The researcher found a bug in the macOS Finder that allows an attacker to run commands on Mac computers with any version of macOS (up to the latest Big Sur). There is no patch for this problem yet.
The vulnerability was discovered by independent information security expert Park Minchan, and it is related to the way macOS handles .inetloc files (Internet location files). .Inetloc files are system-wide bookmarks that can be used to open various network resources (news: //, ftp: //, afp: //) and local files (file: //). As a result, these files force the OS to run any commands embedded by the attacker without any warnings or prompts.
“Such files can be embedded in emails, which, if the user clicks on them, will execute the inline commands without displaying a prompt or warning,” warns SSD Secure Disclosure .
While Apple tried to fix the problem without assigning the CVE ID to the vulnerability, Minchan noted that the company’s patch only partially fixed the problem, and the vulnerability can still be exploited by changing the protocol used to execute inline commands from file: // to FiLe: //.

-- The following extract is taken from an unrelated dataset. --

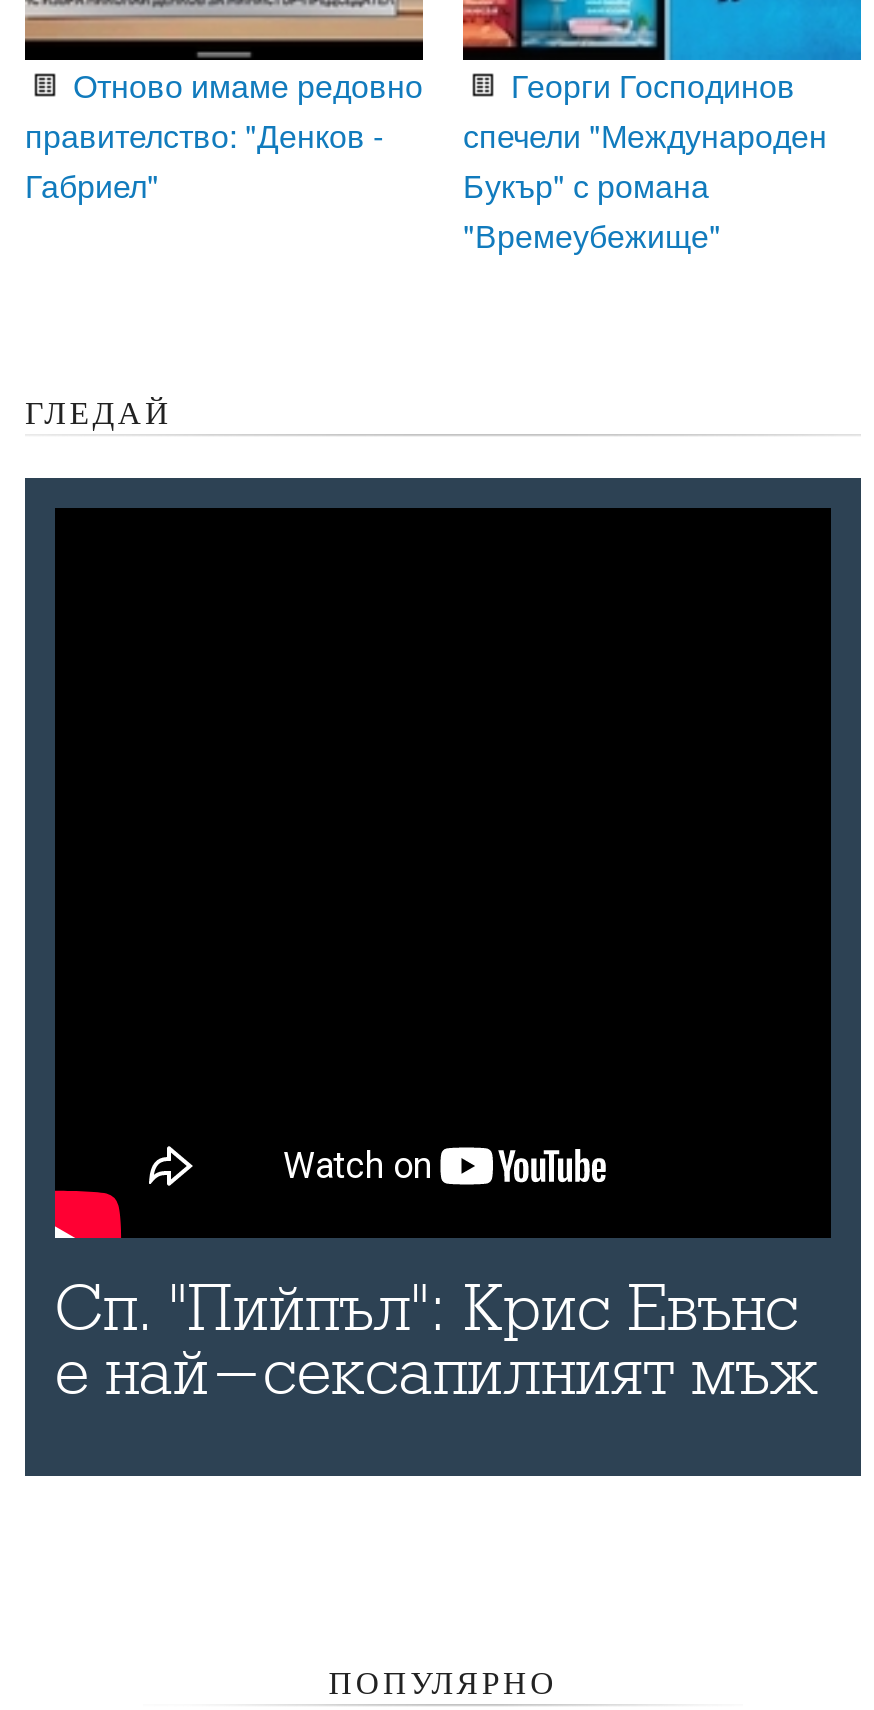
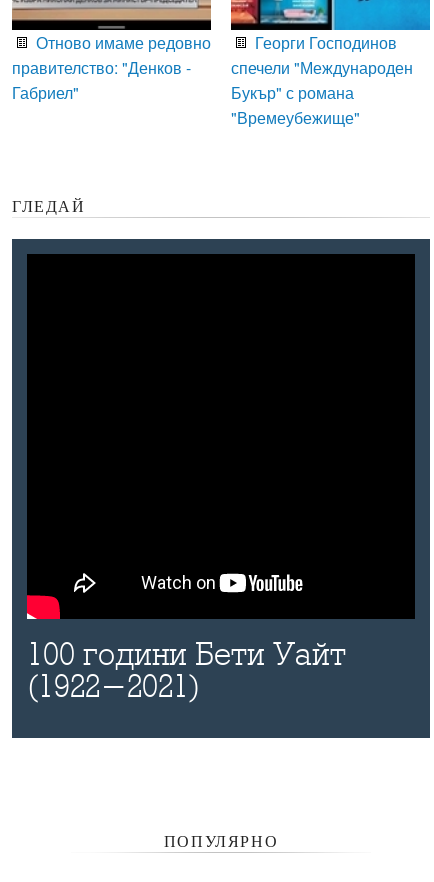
[55,1273,819,1411] Сп. "Пийпъл": Крис Евънс | е най-сексапилният мъж -> [27,636,346,705] 100 години Бети Уайт | (1922-2021)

“In newer versions of macOS (Big Sur) the file: // prefix is blocked (in com.apple.generic-internet-location), but due to problems with the File: // or fIle: // case, checks are bypassed.” says the expert.
Although Minchan has already communicated his findings to Apple, he has not received a response from the company, and the vulnerability has not yet been fixed.
Edition Bleeping Computer tested the PoC-exploit provided by the researcher, and confirms that the vulnerability could be exploited to run arbitrary commands in macOS Big Sur. It is noted that attackers can abuse this bug, for example, to create malicious email attachments that will launch payloads upon opening. Even worse, so far the exploit .inetloc file is not detected by any of the solutions featured on VirusTotal.